Task goal:
This exercise asks for a copy of each line in the records below with the word "center" in it.

Front-end code edit data:
# # # # #
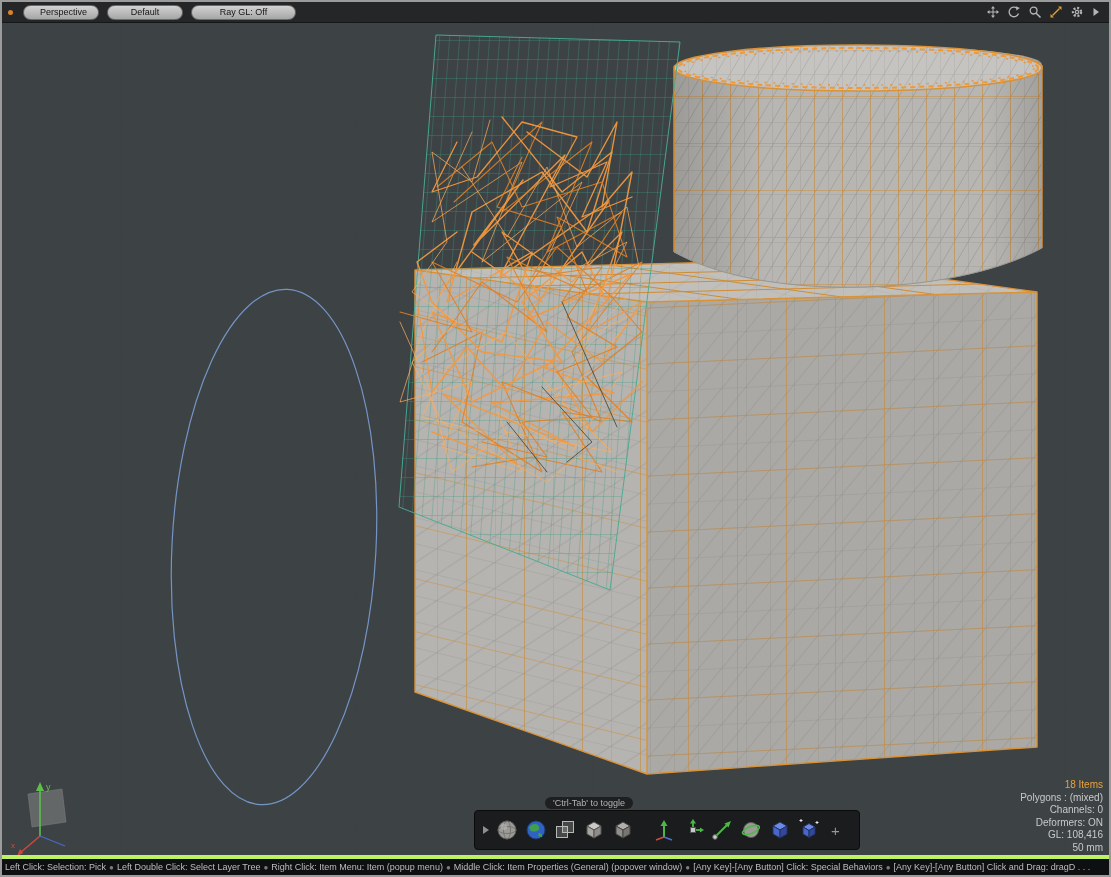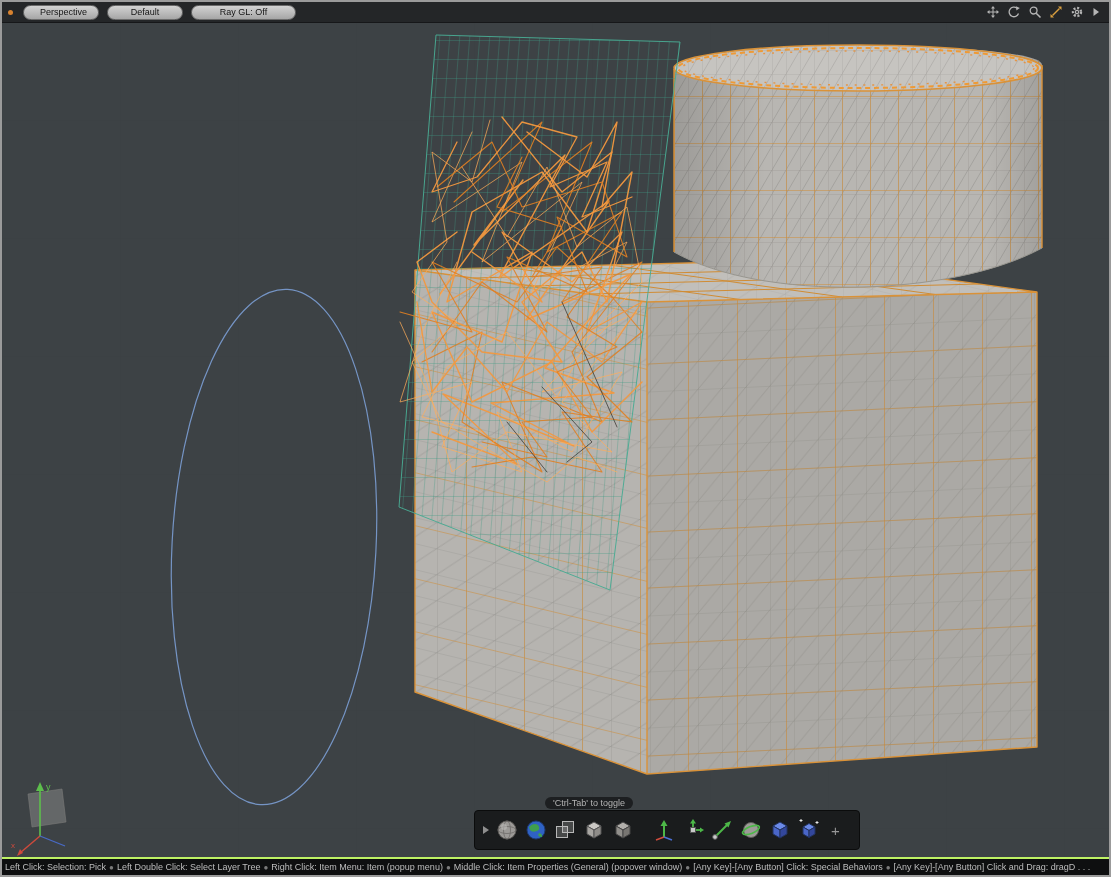--- a/index.html
+++ b/index.html
@@ -13,21 +13,21 @@
           padding:0 6px;z-index:6;}
   .corner-dot{width:5px;height:5px;border-radius:50%;background:#d8822f;margin-right:2px;}
   .vbtn{background:linear-gradient(#d2d2d2,#a6a6a6);border:1px solid #6b6b6b;border-radius:9px;
         font-size:9px;line-height:11px;color:#141414;text-align:center;padding:1px 16px;cursor:default;}
   .vbtn.w1,.vbtn.w2{width:76px;} .vbtn.w3{width:105px;}
   .topbar .right{margin-left:auto;display:flex;align-items:center;gap:7px;padding-right:2px;}
   .hicon{display:block;}
 
   
   .statusbar{position:absolute;left:0;right:0;bottom:0;height:16px;background:#0e0f10;
-             border-top:2px solid #bef264;color:#bdbdbd;font-size:9px;line-height:16px;
+             border-top:4px solid #bef264;color:#bdbdbd;font-size:9px;line-height:16px;
              white-space:nowrap;overflow:hidden;padding:0 3px;z-index:6;}
   .statusbar .sep{color:#7a7a7a;margin:0 3px;font-size:8px;}
 
   
   .stats{position:absolute;right:6px;bottom:21px;text-align:right;font-size:10px;
          line-height:12.5px;color:#c9c9c9;z-index:5;}
   .stats .accent{color:#e8a33c;}
 
   
   .tooltip{position:absolute;left:543px;top:795px;background:#1d1f21;border-radius:6px;
@@ -248,18 +248,26 @@
     </svg>
     <svg class="tool" width="26" height="26" viewBox="0 0 26 26">
       <polygon points="7,10 13,6.5 19,10 13,13.5" fill="#6b8ae8" stroke="#22335f"></polygon>
       <polygon points="7,10 13,13.5 13,20.5 7,17" fill="#4a66c8" stroke="#22335f"></polygon>
       <polygon points="13,13.5 19,10 19,17 13,20.5" fill="#33479c" stroke="#22335f"></polygon>
       <path d="M5 5 l0 -3 M3.5 3.5 l3 0 M21 7 l0 -3 M19.5 5.5 l3 0" stroke="#e8e8e8" stroke-width="1"></path>
     </svg>
     <span class="add-btn">+</span>
   </div>
 
+  <div class="stats">
+    <div class="accent">18 Items</div>
+    <div>Polygons : (mixed)</div>
+    <div>Channels: 0</div>
+    <div>Deformers: ON</div>
+    <div>GL: 108,416</div>
+    <div>50 mm</div>
+  </div>
 
   <div class="statusbar">
     <span>Left Click: Selection: Pick</span><span class="sep">●</span><span>Left Double Click: Select Layer Tree</span><span class="sep">●</span><span>Right Click: Item Menu: Item (popup menu)</span><span class="sep">●</span><span>Middle Click: Item Properties (General) (popover window)</span><span class="sep">●</span><span>[Any Key]-[Any Button] Click: Special Behaviors</span><span class="sep">●</span><span>[Any Key]-[Any Button] Click and Drag: dragD . . .</span>
   </div>
 
 </div>
 
 </body></html>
# # # # #
Solution for this problem:
         font-size:9px;line-height:11px;color:#141414;text-align:center;padding:1px 16px;cursor:default;}
   .topbar .right{margin-left:auto;display:flex;align-items:center;gap:7px;padding-right:2px;}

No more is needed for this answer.